# Wie kann ich jemanden finden der für meine Webseite über Spiele schreiben mag?



## H--- (2. Juli 2013)

*Wie kann ich jemanden finden der für meine Webseite über Spiele schreiben mag?*

Ich suche aktuell jemanden der regelmäßig für meine Homepage über Onlinespiele schreibt (und dafür bezahlt wird) aber ich habe keine Ahnung wie ich das am besten angehen soll.

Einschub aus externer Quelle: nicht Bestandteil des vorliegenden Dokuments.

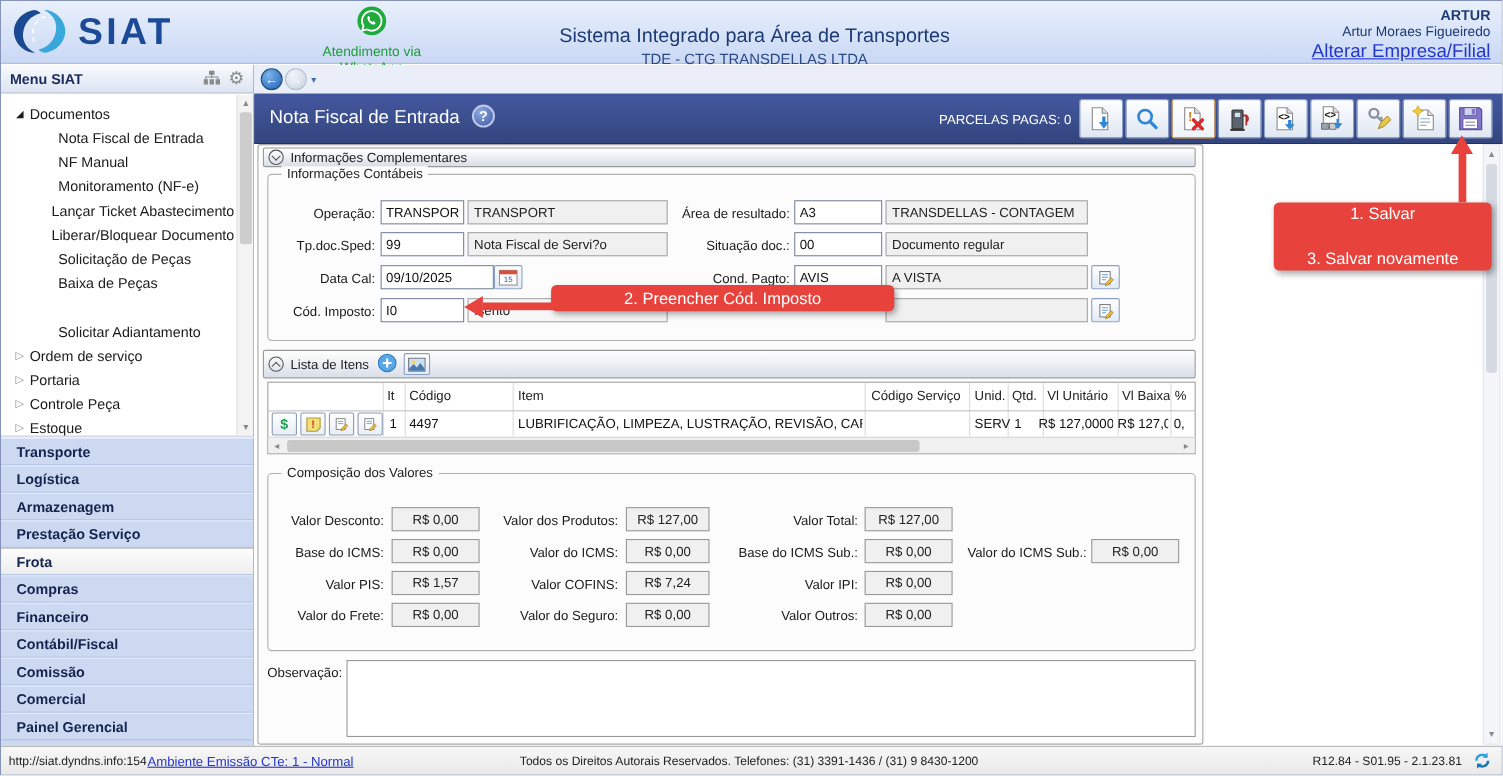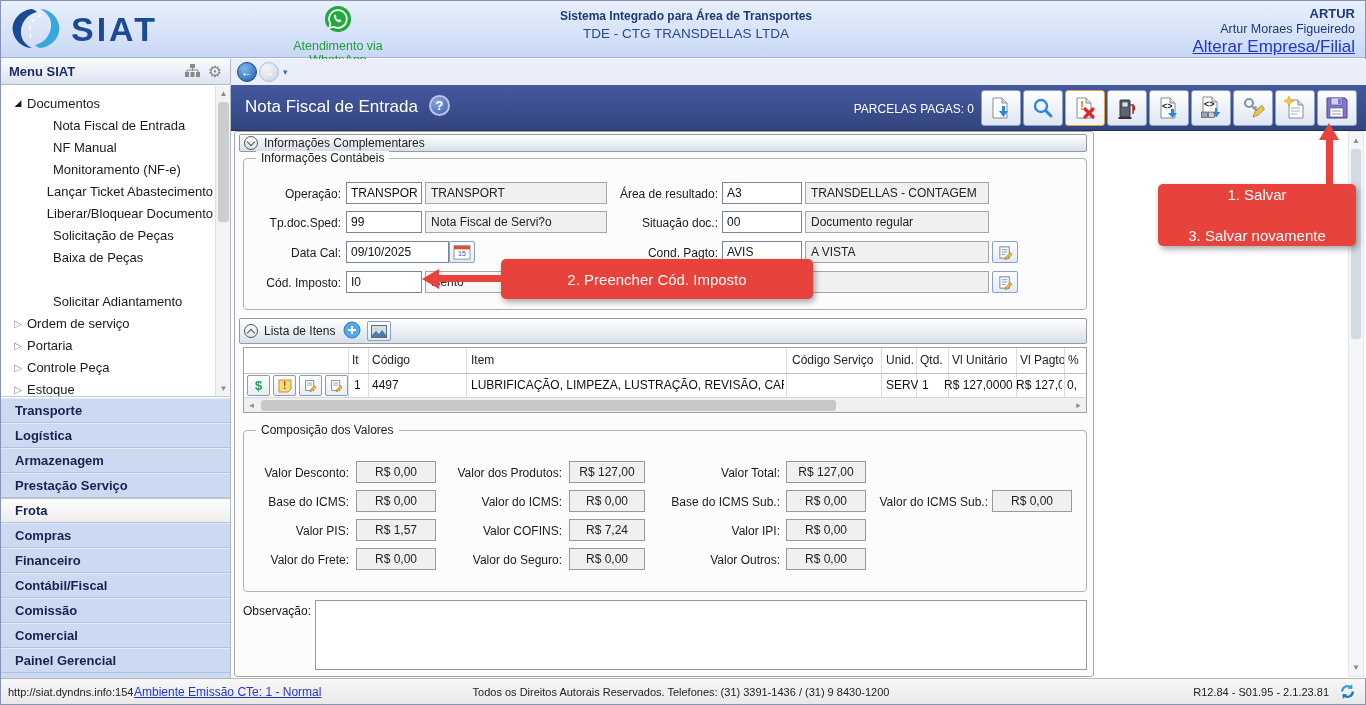--- a/index.html
+++ b/index.html
@@ -15,7 +15,7 @@
   .wa { position:absolute; left:262px; top:4px; width:150px; text-align:center; }
   .wa-label { font-size:12.5px; color:#1f9d3a; margin-top:2px; }
   .hdr-title { position:absolute; left:420px; top:8px; width:530px; text-align:center; }
-  .hdr-title .t1 { font-size:12px; font-weight:bold; color:#1d3a75; }
+  .hdr-title .t1 { font-size:18px; font-weight:normal; color:#1d3a75;margin-top:13px; }
   .hdr-title .t2 { font-size:13.5px; color:#2a4a86; margin-top:3px; }
   .hdr-user { position:absolute; right:10px; top:5px; width:220px; text-align:right; }
   .hdr-user .u1 { font-size:13px; font-weight:bold; color:#1d3a75; }

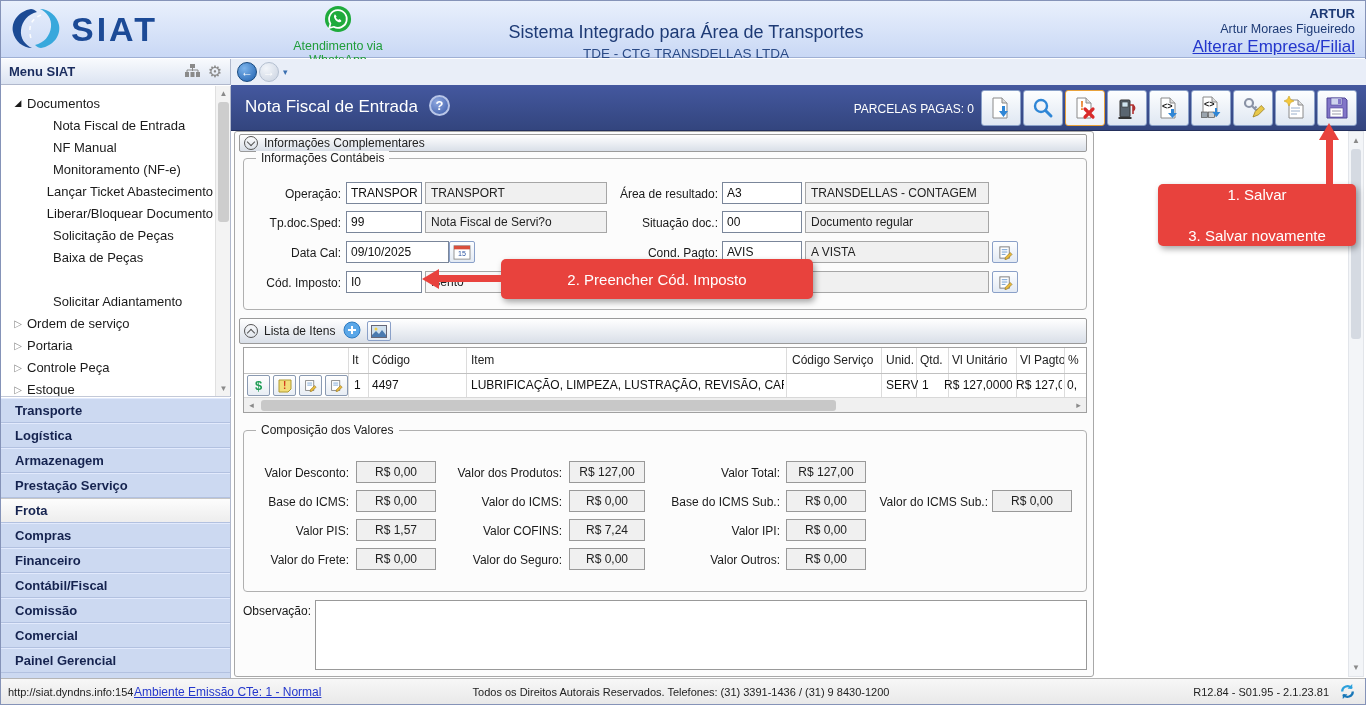--- a/index.html
+++ b/index.html
@@ -524,7 +524,7 @@
   <div class="arrow-h-shaft" style="left:1325px; top:138px; width:7px; height:45px;"></div>
   <div class="arrow-h-head" style="left:1318px; top:122px; border-left:10px solid transparent; border-right:10px solid transparent; border-bottom:17px solid #e8423d;"></div>
 
-  <div class="ann" style="left:500px; top:258px; width:312px; height:40px;text-align:center;">
+  <div class="ann" style="left:500px; top:258px; width:312px; height:24px;text-align:center;">
     <span>2. Preencher Cód. Imposto</span>
   </div>
   <div class="arrow-h-shaft" style="left:438px; top:274px; width:64px; height:7px;"></div>

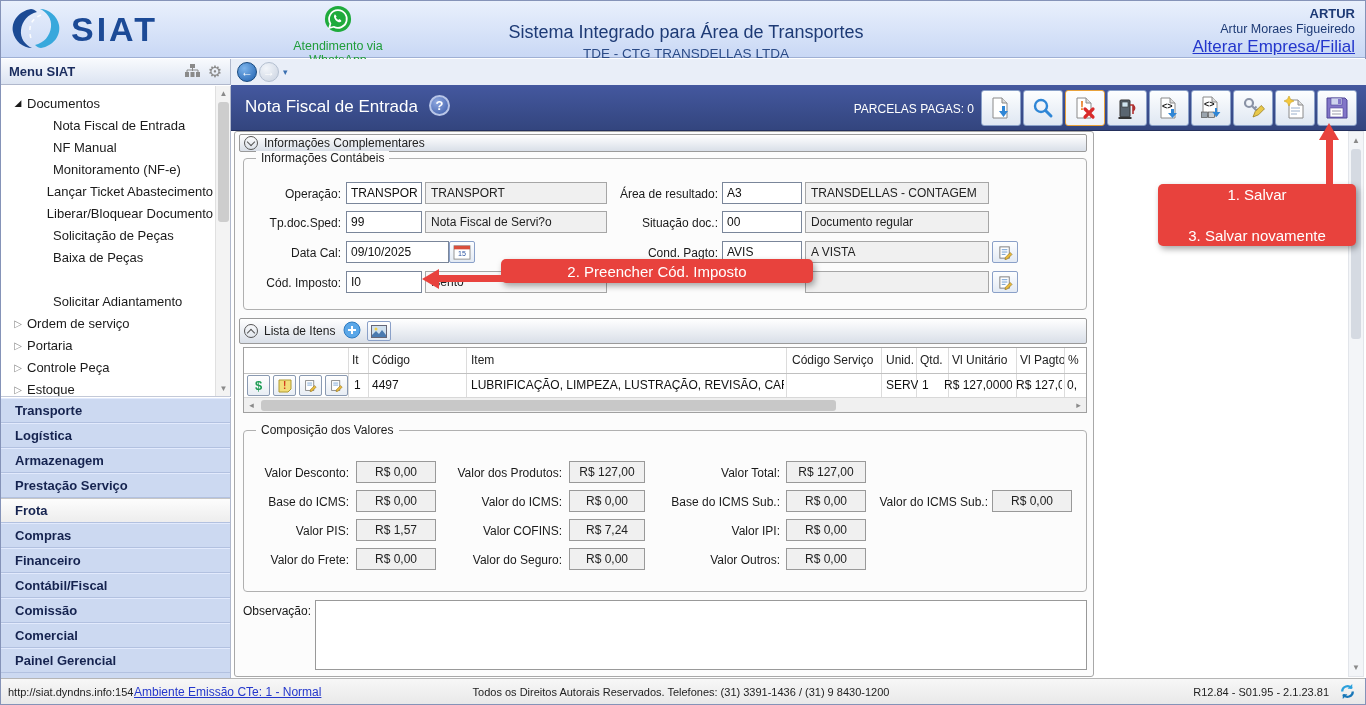--- a/index.html
+++ b/index.html
@@ -415,7 +415,7 @@
         <div class="gh" style="left:642px; width:34px;">Unid.</div>
         <div class="gh" style="left:676px; width:28px;">Qtd.</div>
         <div class="gh" style="left:708px; width:62px;">Vl Unitário</div>
-        <div class="gh" style="left:776px; width:44px;">Vl Pagto</div>
+        <div class="gh" style="left:776px; width:44px;">Vl Baixa</div>
         <div class="gh" style="left:824px; width:16px;">%</div>
         <div class="gline" style="left:104px"></div>
           <div class="gline" style="left:124px"></div>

Beim Arbeitsamt hier habe ich angefragt aber die haben gemeint das so etwas nicht von Ihnen vermittelt würde. In der Schule wollte ich einen Zettel aushängen aber die haben das auch abgelehnt weil die gar keine Angebote dort veröffentlichen.

Könnt ihr mir sagen wo ich da am besten nachfragen kann bzw. einen Autor für meine Seite finde?

Und auch wegen der Bezahlung bin ich mir unsicher ob man das als Aushilfe abrechnen kann (so weit ich weiss muss man da einen fixen Stundenlohn vereinbaren bei 400 Euro Jobs) aber ich würde gerne pro Wort oder pro Artikel abrechnen. Eine andere Alternative wäre die Beteiligung an den Werbeeinahmen von der Seite. 

Über hilfreiche Kommentare würde ich mich sehr freuen !!!


----------



## Herbboy (2. Juli 2013)

Erst mal gut, dass Du nicht den Namen der website postest, da das als Werbung eingestuft würde 

Ansonsten musst Du halt mal Websites abgrasen und ggf. dort Leute, die schon was veröffentlicht haben, anmailen. Oder auch von zB Blogs oder YouTube-Let'sPlayern. Auf jeden Fall benötigst Du natürlich nen Probeartikel. Und auch ein Konzept, also Du musst wissen, über was man schreiben soll, wie ausführlich, ob eigene Screenshots mit reinsollen, ob nur der Text abgegeben wird und du den Rest machst oder wie das technisch laufen soll, in welche es vom Prinzip her geht (hip und trendy, witzig, sachlich, mit "Du" oder "Sie" als Anrede, seriös usw. )

Ne richtige Sammelstelle wüsst ich aber nicht, wobei es natürlich Autoren- und Journalistenverbände gibt. Vielleicht können Dir ja auch Redakteure von hier oder anderen Seiten Verbände nennen, die wirklich seriös sind. Wobei ich wiederum nicht weiß, ob man dort dann die Leute findet, die zu Deiner Seite passen und nicht eher "seriöse Journalisten", die über "wichtige" Themen recherchieren und berichten wollen ^^ 


Und rein rechtlich wegen der Abrechnung: da solltest Du mal beim Gewerbeamt fragen oder direkt nen Anwalt aus dem Bereich, denn da hast Du ja ggf. auch Pflichten mit Steuern, Rente usw. je nach dem, in welcher Form du jemanden "einstellst" oder ob du dem nur ein Honorar auf freier Basis gibst. Eine Beratung brauchst Du allein schon, um zu erfahren, was Du alles brauchst allein um diese gewerbliche Website betreiben zu dürfen: Gewerbeschein, Steuerveranlagung, Klärung von Rechten, Impressum usw usw.


----------